今日は少し疲れた、僕はベットに寝転がり、冷たくて新鮮なシーツ、毛布をかけて、iPadをやろうとした。充電がなくなっていた。昨日のまま手付かずの彼自身のスタイルで膨らんだリッュクサック「もう僕たちの旅の相棒だね」に手を突っ込んで、充電ケーブルを探そうとするが、ない。リュックサックをひっくり返して探したが、ない、どこかに忘れてきた。酒を飲んでいたのでこのまま、横になったら眠ってしまう、と思い、ポケットウイスキーをジーンズのポケットに入れて、また外に出た。どこにでも売ってそうだけど、なかったら嫌だから、ここからいちばん近い家電量販店に行くことにした。歩いて50分ぐらいかかった。自動販売機で身体によさそうなジュースを買って一気に飲み干して、ウイスキーの空き瓶と一緒のは電気屋のトイレのゴミ箱に捨てた。ケーブルを買ってまた50分かけて家まで戻ると、19時半ぐらいになっていた。充電しながらipadでLINEを見るとあなたからメッセージかきていた。「すき。おはよう。緊張しています。2次受かったの。あひょーー!受かったの」
あなたはディズニーランドで働こうとしていた。職場へ通うのにちょうどいい場所に部屋を借りて一緒に暮らすんだ。僕たちは2人でいるときは大方、夢の国にいて、その中でもあなたは夢見ていた。札幌で僕にいつか甚平を着せたいと言いながら「次の面接で使うかもしれないから」って、ゆっくり時間をかけて履歴書を選んで買っていた。覚えている、横浜の迷路のような地下街の100円ショップで買い物をしているときもそんな感じだった。可愛いキャラクターの手帳に予定がぎっしり書いてあったことも知っている。実際のあなたはマイペース見えた。あなたは、ひとつひとつ、進んでいける人ように見えた。いまの人に見えた。その歩みの中で、早まる気持ちの速度に追いつこうとして、焦っているようだった。でも、やればできるんだって、自信があって、頑張っていた。僕は、あなたと一緒に歩こうとしている可能性の道が一斉に開かれて、宙に浮いた風船のようだった。あるいは少し及び腰だった。僕には収入がなかった。僕はあなたにLINEを送った。

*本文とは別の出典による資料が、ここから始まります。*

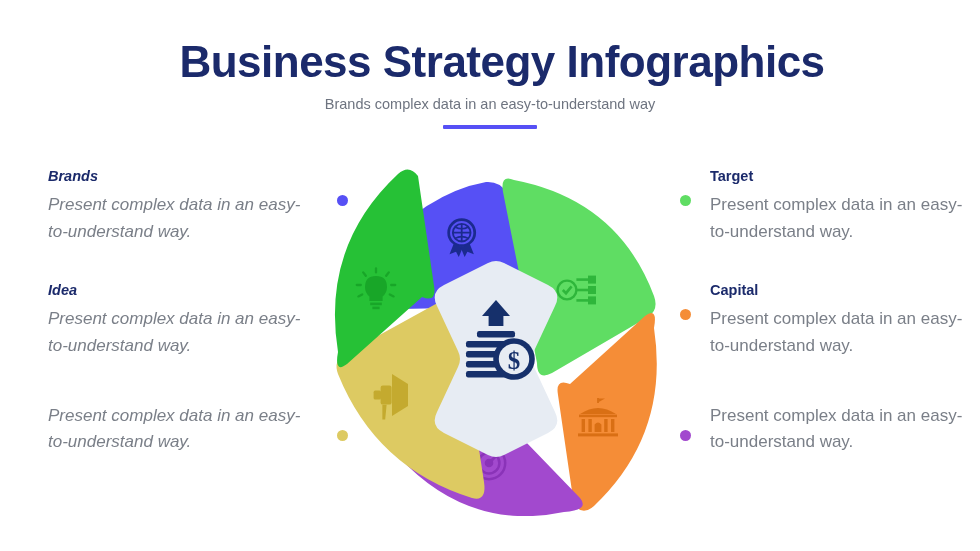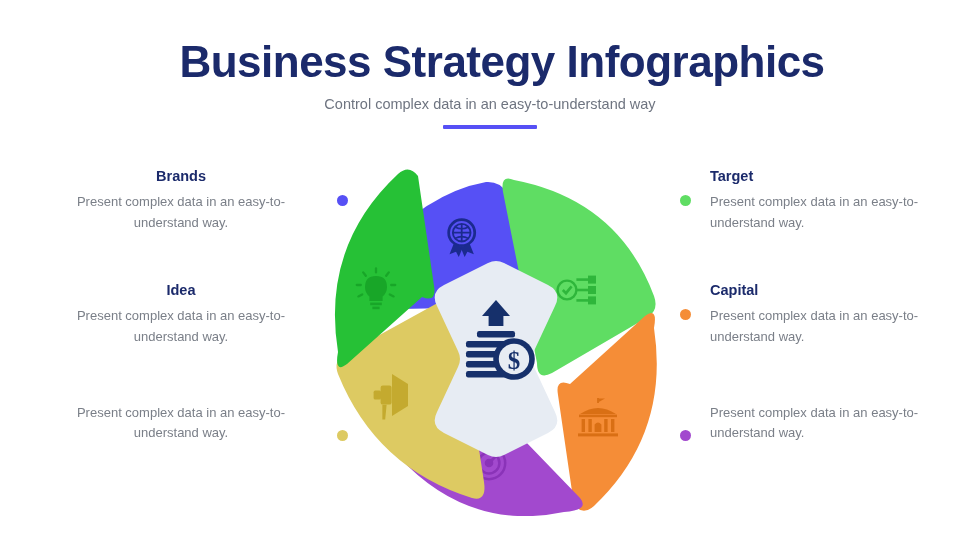"Control complex data in an" div.subtitle { text: Control -> Brands }
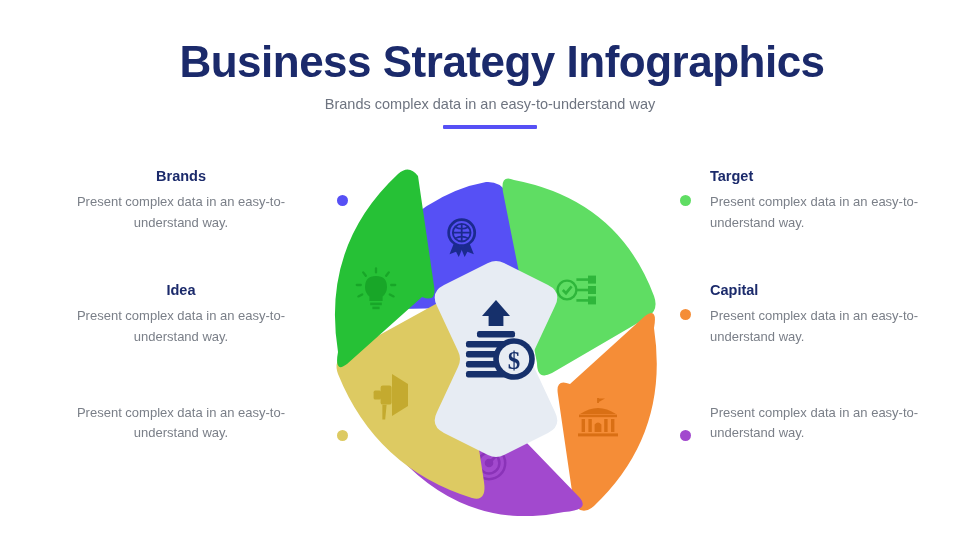"Brands" .col-left .item { font-style: none -> italic; text-align: center -> left }
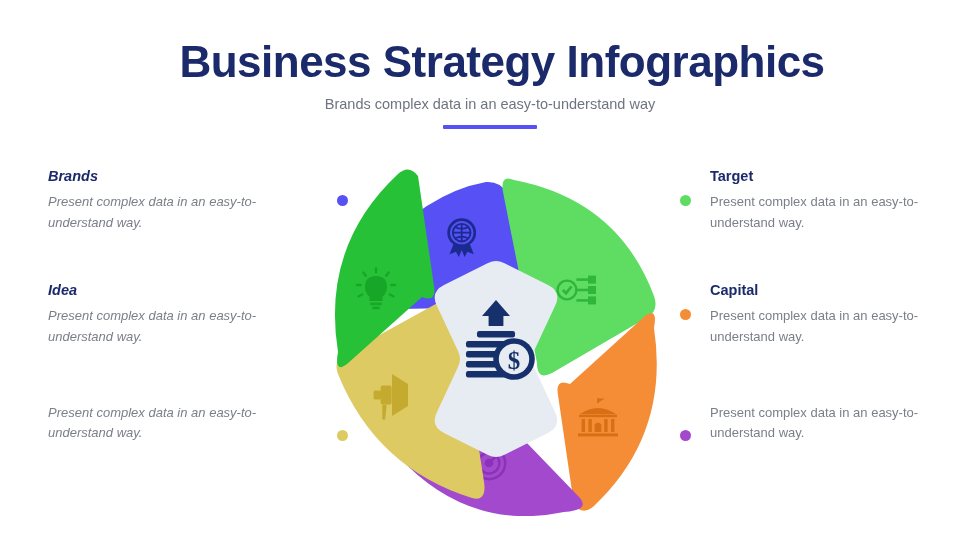"Present complex data in an" .item-body { font-size: 13px -> 17px }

「すごい、二次審査受かったんだ。やるね。今日給料日でよかった。ipadの充電ケーブルなくしたけど、金あったから買えた。いまつながった。ネット。そういえばそっち雨大丈夫?あと今日はMくんの免許更新付き合った。Hさんの車で」
一時間後ぐらいに返事が返ってきた。「え、ケーブルなくしたの?Mくん免許持ってたの?あれ?電話の電源つかないや。Zにもらった電話だめになったぽい」
「ケーブルいつの間にかなくしてた」
「Yと会う前、家出るとき、リュックにいれた記憶だけはある」
「え?わたしのとこかな」
「ある?」
「これ?」と言ってYは画像を添付して送ってくれた。
「違う。ならYのとこにはないんだ」
「ホテルに置いてきた可能性」
「ある」
「ん」
「買ったから大丈夫」
「ん」
「電話は?Yの」
「充電がなかっただけみたい」
「ん」
「 ふん(((o(*゚▽゚*)o)))あれ、やっぱだめだ。電源つかない。なんでかな。あれぇ」
「だめ?つながらない」
「つらい」
この後僕たちはFaceTimeの無料通話を使って話した。昨日と一昨日にしたデートのときの写真を送りあって、たぶん、そのときの話とか、毎晩いつも電話で話していたときと同じようにとりとめのない話、3日後ぐらいには何を話していたか忘れてしまう話をしながら、おやすみをした。もちろんこれは僕たちが付き合いはじめてから何度も繰り返された、幸せのひとつの形だった。
●6月25日。この日は何をしてたの?」って誰かに聞かれたら「特に何もしていない」と答えるような日だった。何の予定もない暇の中で「無い」と言ってすまして、その見えない内容を少しだけ積み重ねる日。僕はテストのとき「勉強してきたの?」って聞かれたら「そもそもそういうことを聞かれることはなかった」と言うことを想像している1人きりの人間だった。誰かが「勉強してきたの?」って言われているのを聞いていた。問いがので僕は答えを持つことがない。死んだおばあちゃんからはいつも「友達つくりなさい、いいものだよ」と言われていた。今日も虚無主義の内容を育む日。今日は、散歩して、途中図書館によって、本を読んで、ネットを眺めて、それをもとに小説にしようと思っているから忘れないうちに、あなたとのデートのことを少しメモして、そのほかにも思いついたことをメモする、特に何もない日。何ヶ月もかかって、これが何百枚も積み重なった書類になれば何かがあることになるのかもしれない。正直言えば、怠けてはいた。この日は、真剣に創作に意識を傾けていたというわけではない、という意味で。そういう日もあるって、言い訳しているだけのつまらない本の中の1ページのような。そういう日の朝に限って心地よい。やがて真剣さが嘘になる前だと思うんだ。